With most foods, there is always the risk of a bad order. We've all had the sloppy burger, the soggy fries, and the hot wing with the fingernail growing out of it. We accept that to some extent the risk of a bad order is inherent to the practice of ordering prepared foods. And it is with resignation, but acceptance, that we recoil from these bad orders.

Kitchen sink sandwich

The sandwich is another matter. Ironically, in order to reassure the customer, sandwiches are usually assembled in plain sight. The entire process—from the cutting of the bread to the wrapping in wax paper—happens in the open. 

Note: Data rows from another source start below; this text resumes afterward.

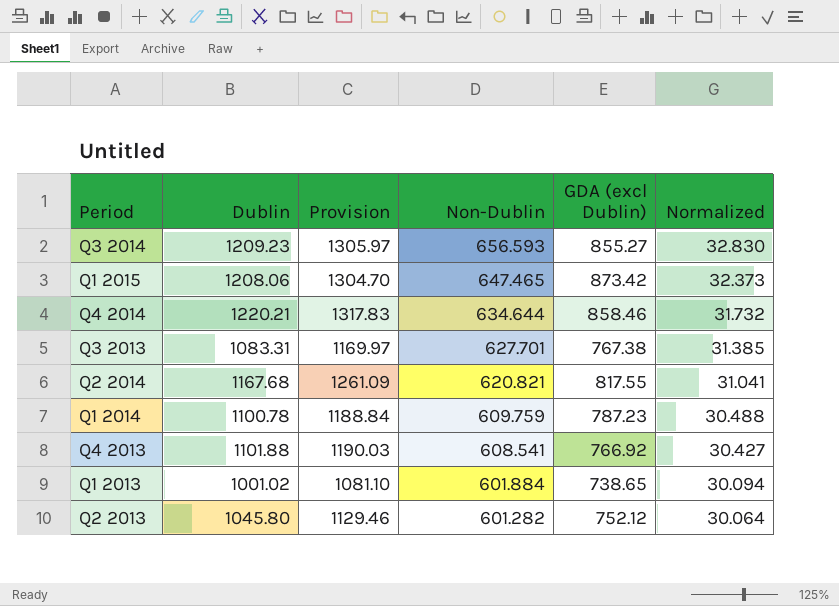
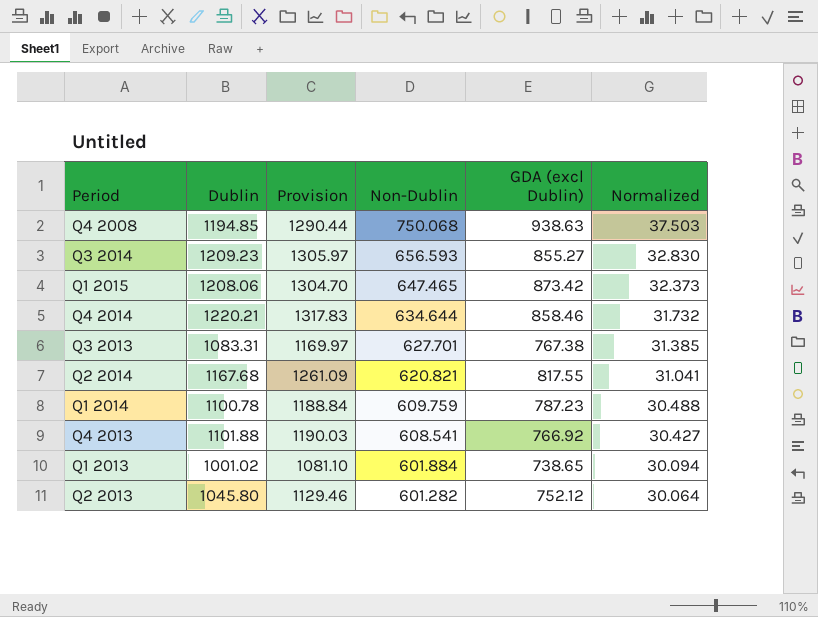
row Q4 2008: none -> 1194.85 | 1290.44 | 750.068 | 938.63 | 37.503

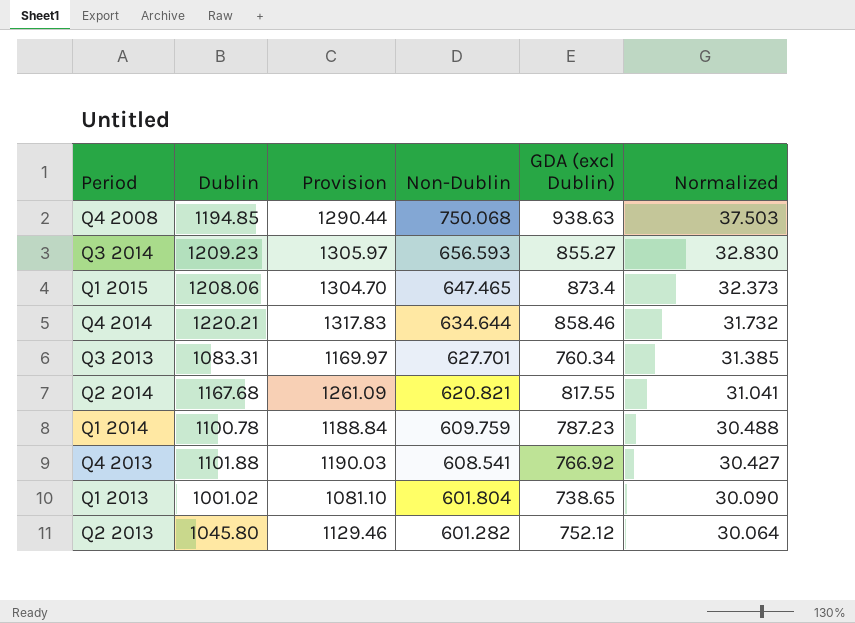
Q1 2015 | GDA (excl Dublin): 873.42 -> 873.4
Q3 2013 | GDA (excl Dublin): 767.38 -> 760.34
Q1 2013 | Non-Dublin: 601.884 -> 601.804
Q1 2013 | Normalized: 30.094 -> 30.090

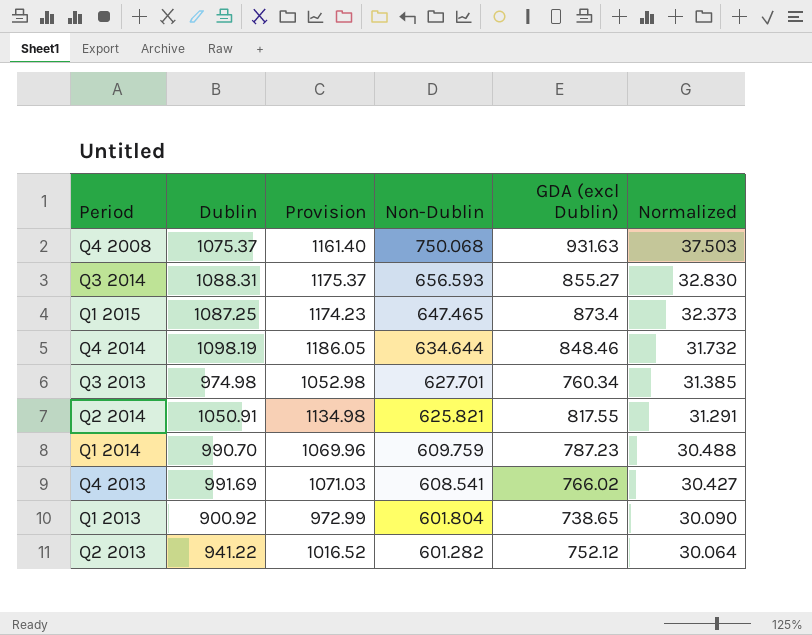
Q4 2008 | Dublin: 1194.85 -> 1075.37
Q4 2008 | Provision: 1290.44 -> 1161.40
Q4 2008 | GDA (excl Dublin): 938.63 -> 931.63
Q3 2014 | Dublin: 1209.23 -> 1088.31
Q3 2014 | Provision: 1305.97 -> 1175.37
Q1 2015 | Dublin: 1208.06 -> 1087.25
Q1 2015 | Provision: 1304.70 -> 1174.23
Q4 2014 | Dublin: 1220.21 -> 1098.19
Q4 2014 | Provision: 1317.83 -> 1186.05
Q4 2014 | GDA (excl Dublin): 858.46 -> 848.46
Q3 2013 | Dublin: 1083.31 -> 974.98
Q3 2013 | Provision: 1169.97 -> 1052.98
Q2 2014 | Dublin: 1167.68 -> 1050.91
Q2 2014 | Provision: 1261.09 -> 1134.98
Q2 2014 | Non-Dublin: 620.821 -> 625.821
Q2 2014 | Normalized: 31.041 -> 31.291
Q1 2014 | Dublin: 1100.78 -> 990.70
Q1 2014 | Provision: 1188.84 -> 1069.96
Q4 2013 | Dublin: 1101.88 -> 991.69
Q4 2013 | Provision: 1190.03 -> 1071.03
Q4 2013 | GDA (excl Dublin): 766.92 -> 766.02
Q1 2013 | Dublin: 1001.02 -> 900.92
Q1 2013 | Provision: 1081.10 -> 972.99
Q2 2013 | Dublin: 1045.80 -> 941.22
Q2 2013 | Provision: 1129.46 -> 1016.52

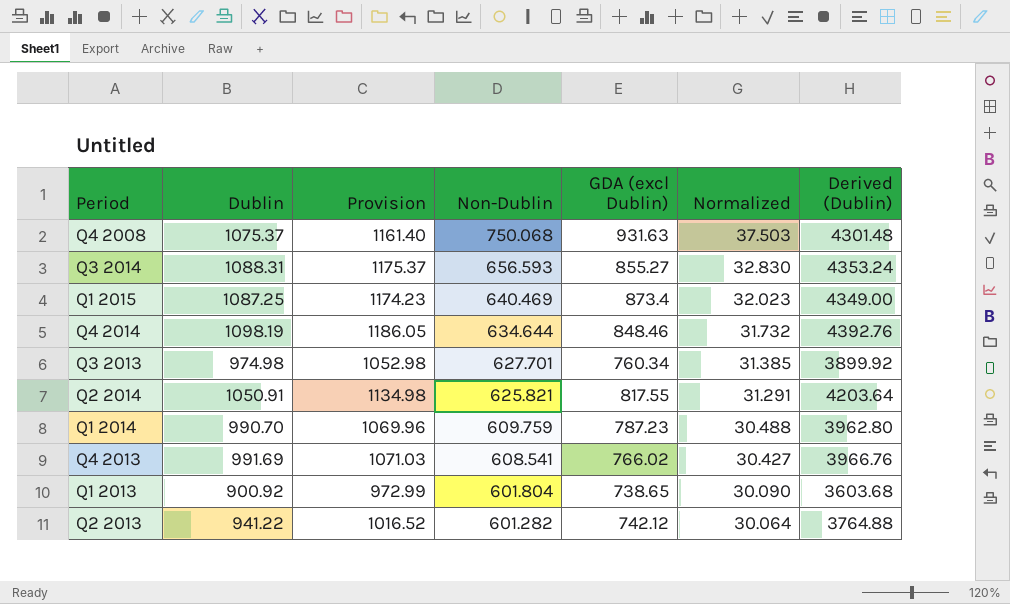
column Derived (Dublin) | formula: none -> [Dublin] * 4
Q1 2015 | Non-Dublin: 647.465 -> 640.469
Q1 2015 | Normalized: 32.373 -> 32.023
Q2 2013 | GDA (excl Dublin): 752.12 -> 742.12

And this would be reassuring, provided that the person making the sandwich looked reasonably hygienic. Instead, as anyone who has been to a deli recently will notice, these places seem to be hiring off the sex offender registry. They are also getting a lot of post-surgical conjoined twins. 

Sure, it's unappetizing to watch a scruffy junior-college burnout with rasta beads in his dreads struggle to get the meat on the inside of the bread. But it is another experience entirely to watch the dripping nose of an undocumented Bangladeshi worker as he leans over your sub. 

One of my favorite delis is run by a Palestinian man. The fact of my nationality has caused a simmering tension to develop, cloaked beneath an icy pretense of friendship. He takes the order immediately and puts the sandwich together quickly. But this sandwich is made with the bitter taste of hate, and the smell of fear.